Don’t Miss a Beet

Waste not, want not.

I’m fortunate to live with a chef (yes, a certified Red Seal chef, who also happens to be my sister (#blessed)) who teaches me how to do just that.

Last week, when we needed beets and we could only find ones with the greens still attached (see below), she was nonplussed. Me, on the other hand? I just had to navigate a knife around those stems (and, as anyone who has ever cut beets knows, it already looks like a murder scene, so who really knows what was blood and what was beet juice…).

Fresh Beets
Apparently beets come out of the ground looking like this – who knew? (Image source: http://bcfresh.ca/beets-under-pressure/)

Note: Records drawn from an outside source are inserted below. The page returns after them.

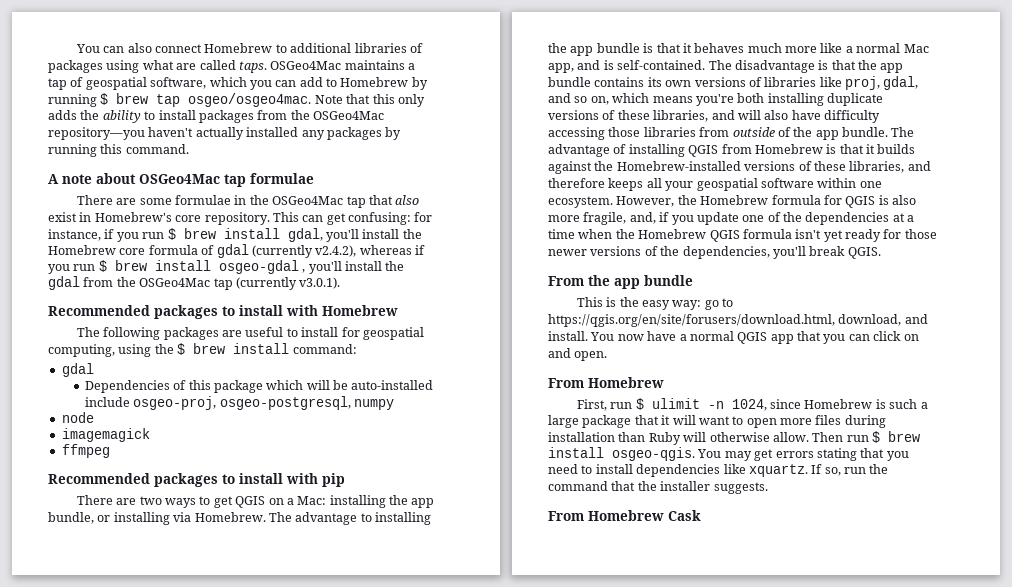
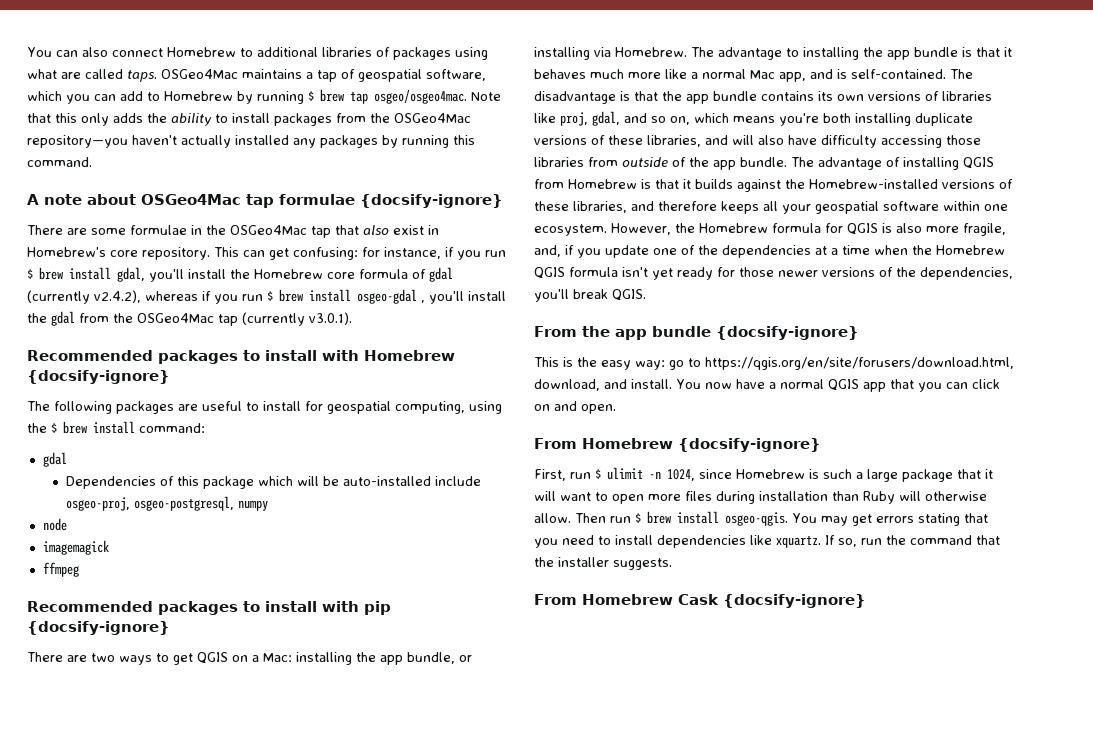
(314, 178) none -> [360,194,503,208] {docsify-ignore}
(398, 310) none -> [27,370,170,384] {docsify-ignore}
(345, 480) none -> [27,621,170,635] {docsify-ignore}
(693, 280) none -> [715,326,859,340] {docsify-ignore}
(664, 382) none -> [677,438,821,452] {docsify-ignore}
(701, 515) none -> [722,594,866,608] {docsify-ignore}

As I was heading to the compost with said decapitated beet greens, Chef Gray convinced me to keep them to sauté later in olive oil and garlic.

Beet greens sauteed in garlic and olive oil.

No regrets.

Chef Gray masterminded the first beet meal (using the bulb part of the beets) – a mixed green salad topped with roasted beets, candied salmon, candied pecans (handmade), peach slices, pomegranate seeds, pumpkin seeds, goat feta, and balsamic vinaigrette. It was to die for.

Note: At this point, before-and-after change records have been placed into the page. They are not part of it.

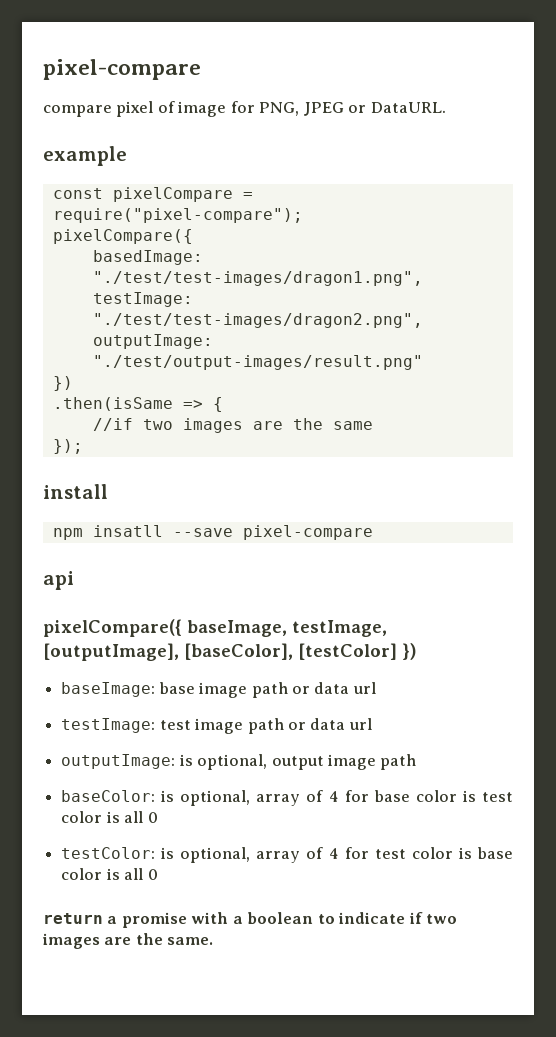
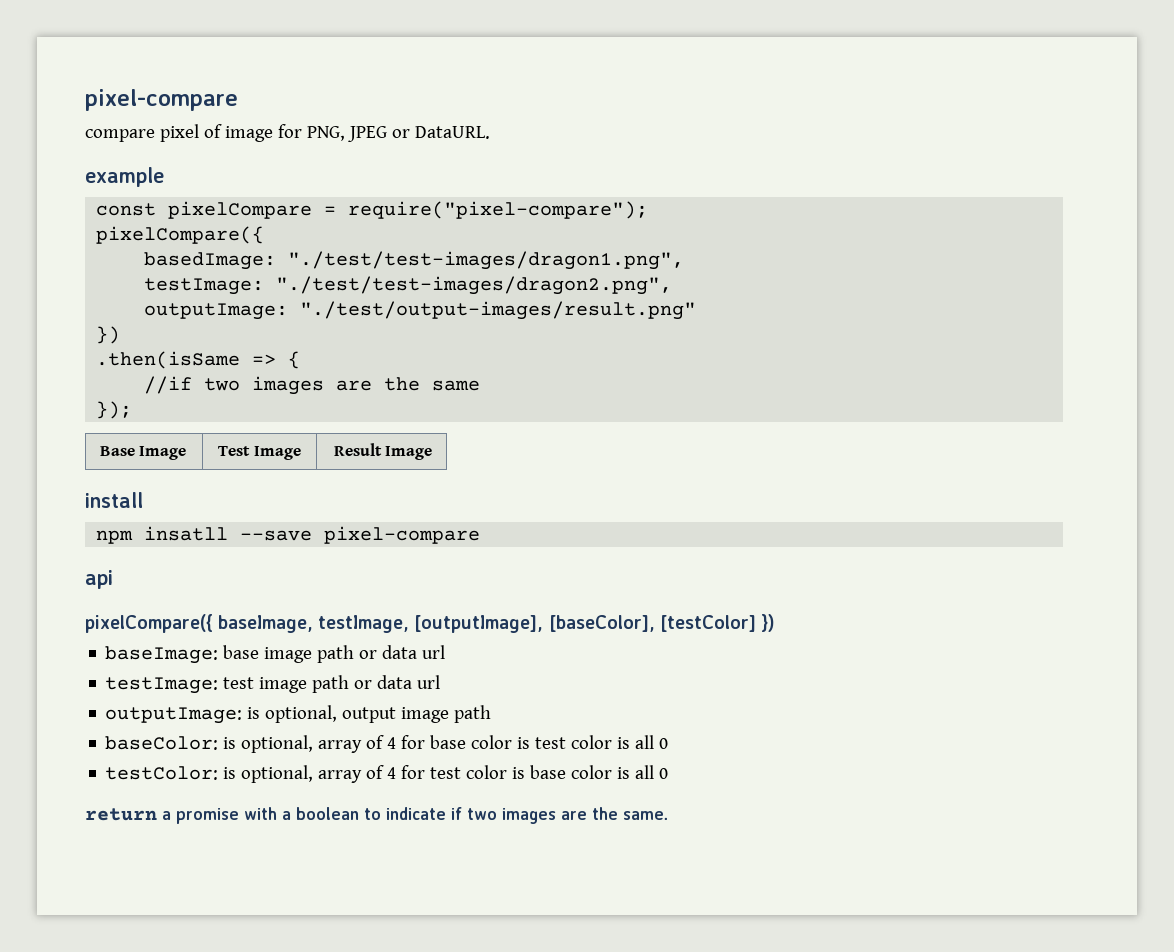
(83, 446) none -> [99,446,186,460] [218,446,301,460] [334,443,433,460] // Base Image | Test Image | Result Image

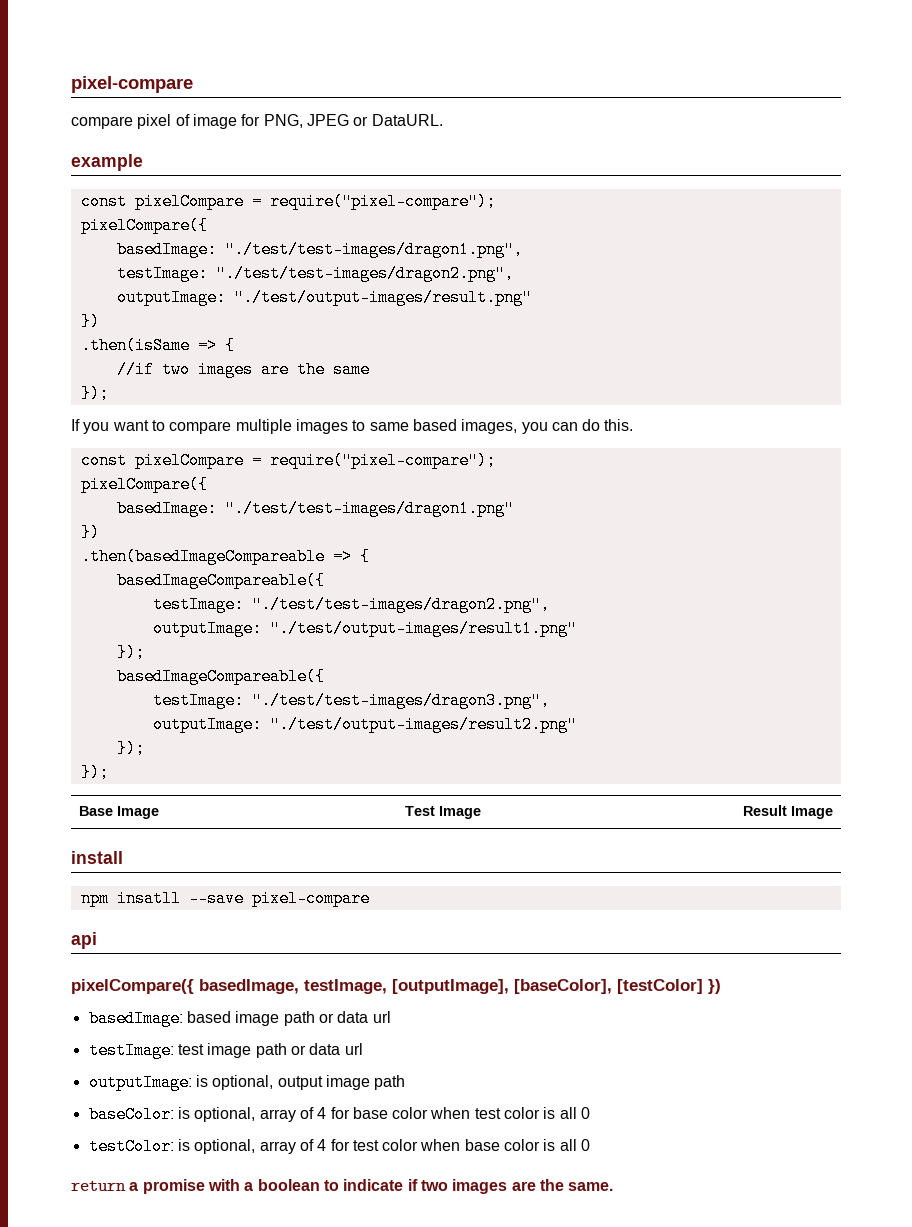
(133, 410) none -> [71,419,634,434] [80,452,496,469] [80,476,208,493] [116,500,514,517] [80,524,100,541] [80,548,370,565] [116,572,325,589] [152,596,550,613] [152,620,577,637] [116,644,145,661] [116,668,325,685] [152,692,550,709] [152,716,577,733] [116,740,145,757] [80,764,109,781] // If you want to compare multiple images to same based images, you can do this. // const pixelCompare = require("pixel-compare"); // pixelCompare({ // basedImage: "./test/test-images/dragon1.png" // }) // .then(basedImageCompareable => { // basedImageCompareable({ // testImage: "./test/test-images/dragon2.png", // outputImage: "./test/output-images/result1.png" // }); // basedImageCompareable({ // testImage: "./test/test-images/dragon3.png", // outputImage: "./test/output-images/result2.png" // }); // });
[218,615,314,633] baseImage, -> [199,979,299,994] basedImage,
[105,645,260,664] baseImage: base -> [88,1010,231,1027] basedImage: based
[517,737,531,749] is -> [430,1107,471,1119] when
[512,767,526,779] is -> [420,1139,461,1151] when

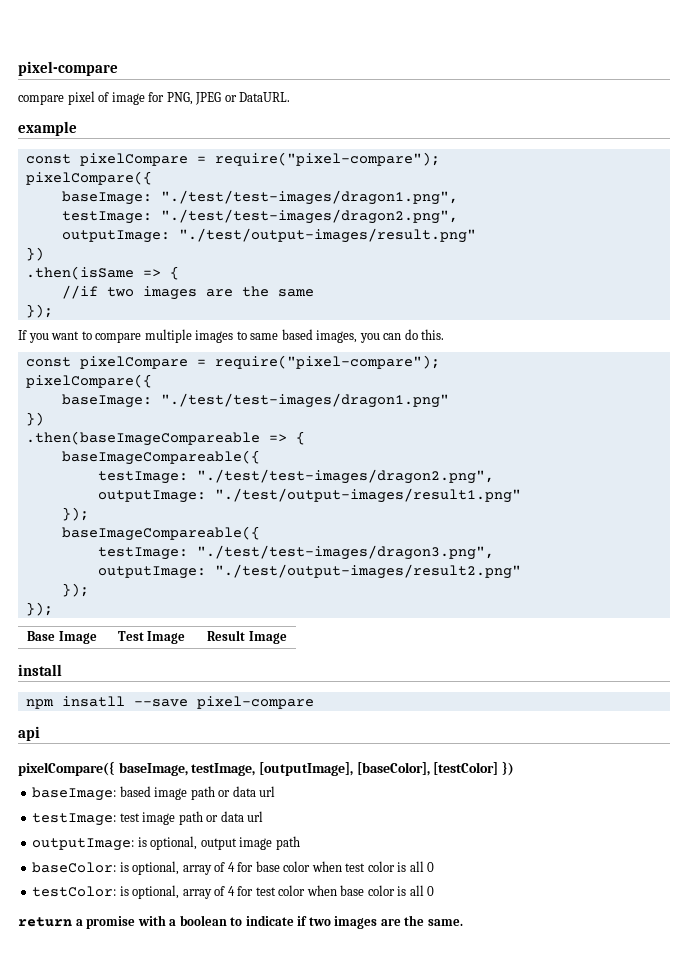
[116,241,217,258] basedImage: -> [61,191,152,205] baseImage:
[116,500,217,517] basedImage: -> [61,394,152,408] baseImage:
[80,548,370,565] [116,572,325,589] .then(basedImageCompareable => { // basedImageCompareable({ -> [25,431,305,446] [61,450,260,465] .then(baseImageCompareable => { // baseImageCompareable({
[116,668,325,685] basedImageCompareable({ -> [61,526,260,541] baseImageCompareable({
[199,979,299,994] basedImage, -> [118,762,188,776] baseImage,
[88,1010,183,1027] basedImage: -> [32,787,117,801] baseImage:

Mixed green salad with candied salmon, pumpkin seeds, beets, pomegranate, peaches, candied pecans, feta, and balsamic vinaigrette.

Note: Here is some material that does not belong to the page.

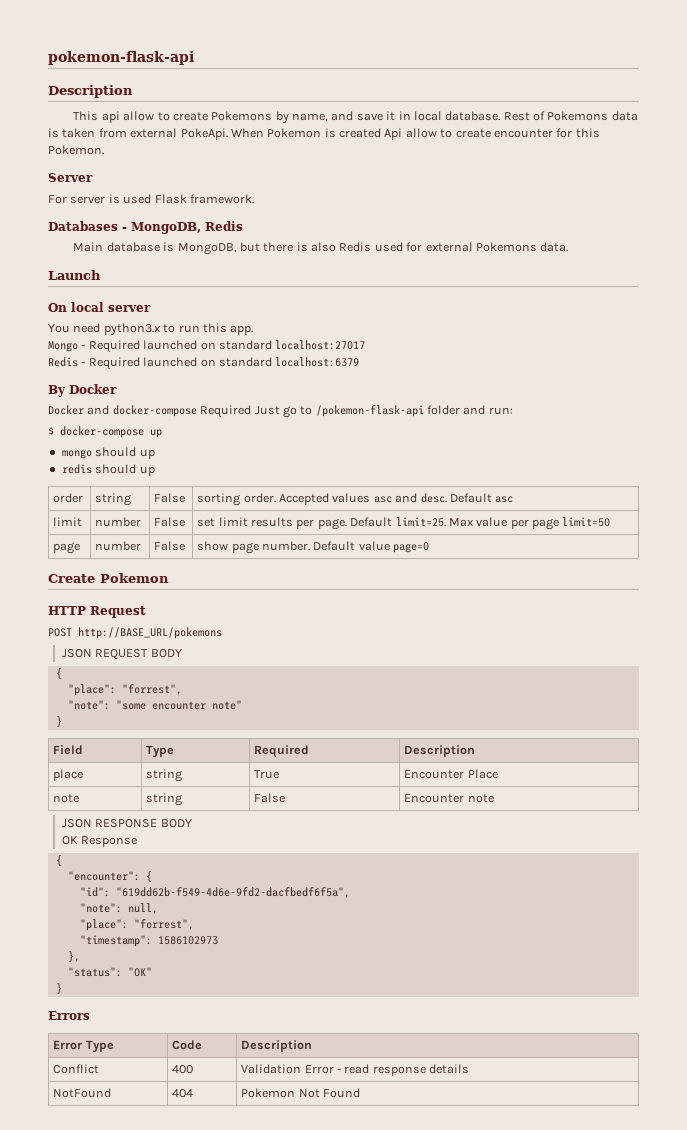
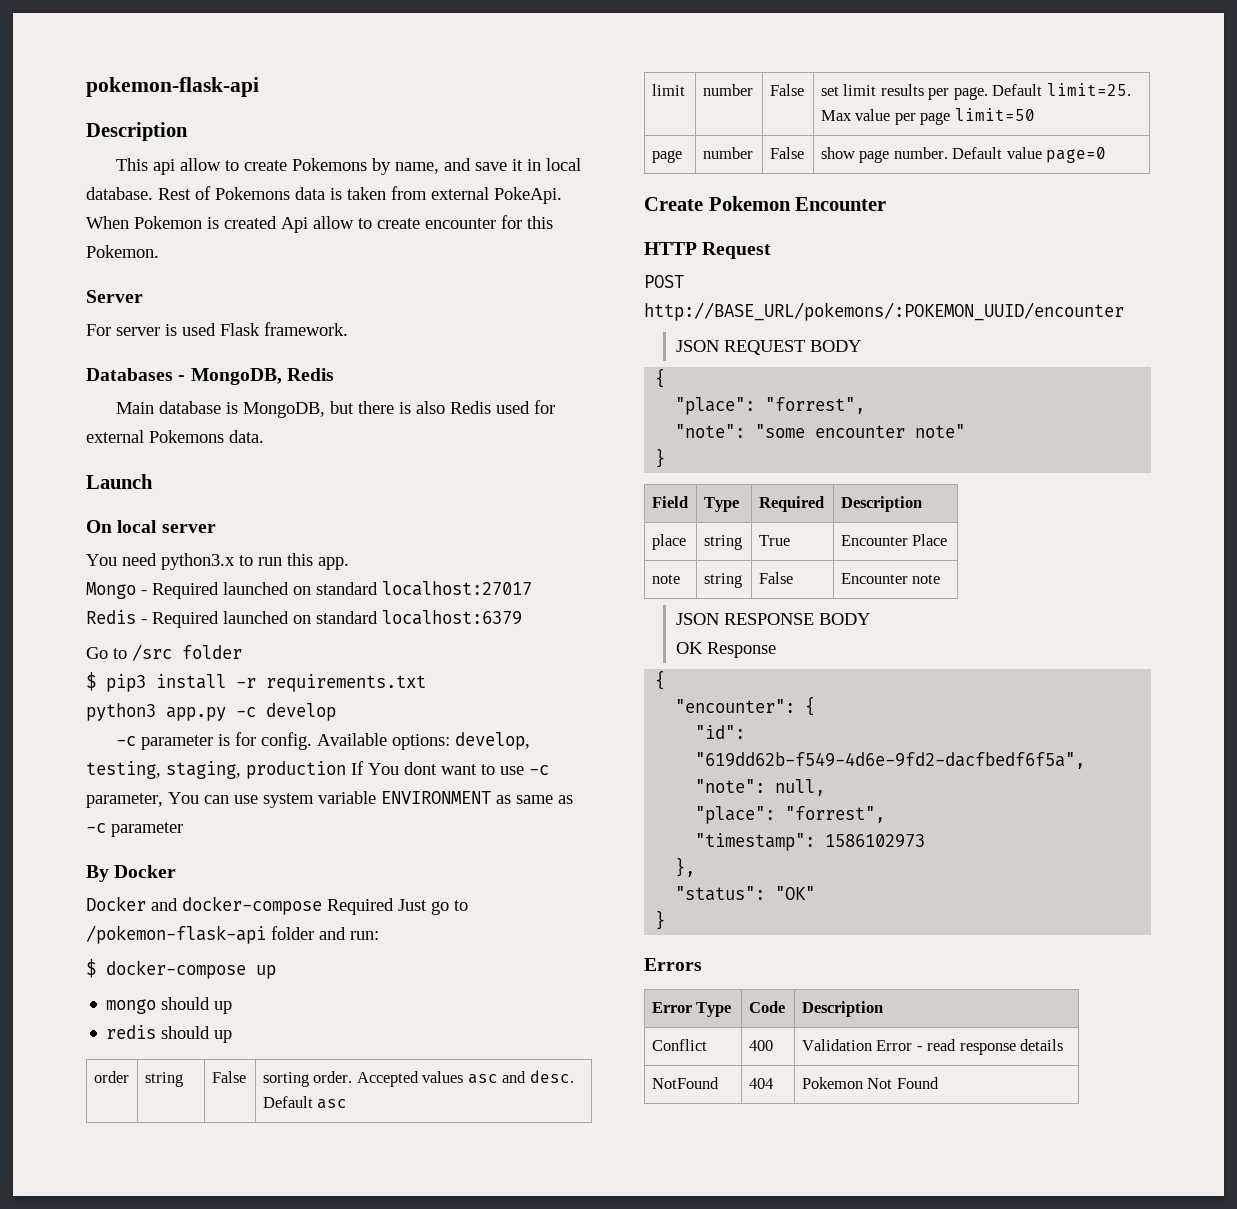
(360, 362) none -> [86,644,242,661] [86,672,426,692] [86,703,336,721] [116,732,531,750] [86,761,549,779] [86,791,573,808] [86,822,183,837] // Go to /src folder // $ pip3 install -r requirements.txt // python3 app.py -c develop // -c parameter is for config. Available options: develop, testing, staging, production If You dont want to use -c parameter, You can use system variable ENVIRONMENT as same as -c parameter
(169, 578) none -> [795,197,887,211] Encounter
[78,627,222,639] http://BASE_URL/pokemons -> [644,302,1124,321] http://BASE_URL/pokemons/:POKEMON_UUID/encounter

There are no “made” pictures of my beet greens meal because it’s all in my tummy. After sautéing the washed beet greens in olive oil and garlic, I added cooked ground turkey and rice in tomato sauce to make a sort of “beet roll” (like a cabbage roll).

Both meals were delicious, but I’m pretty sure Chef Gray had her finger on the pulse of this beet.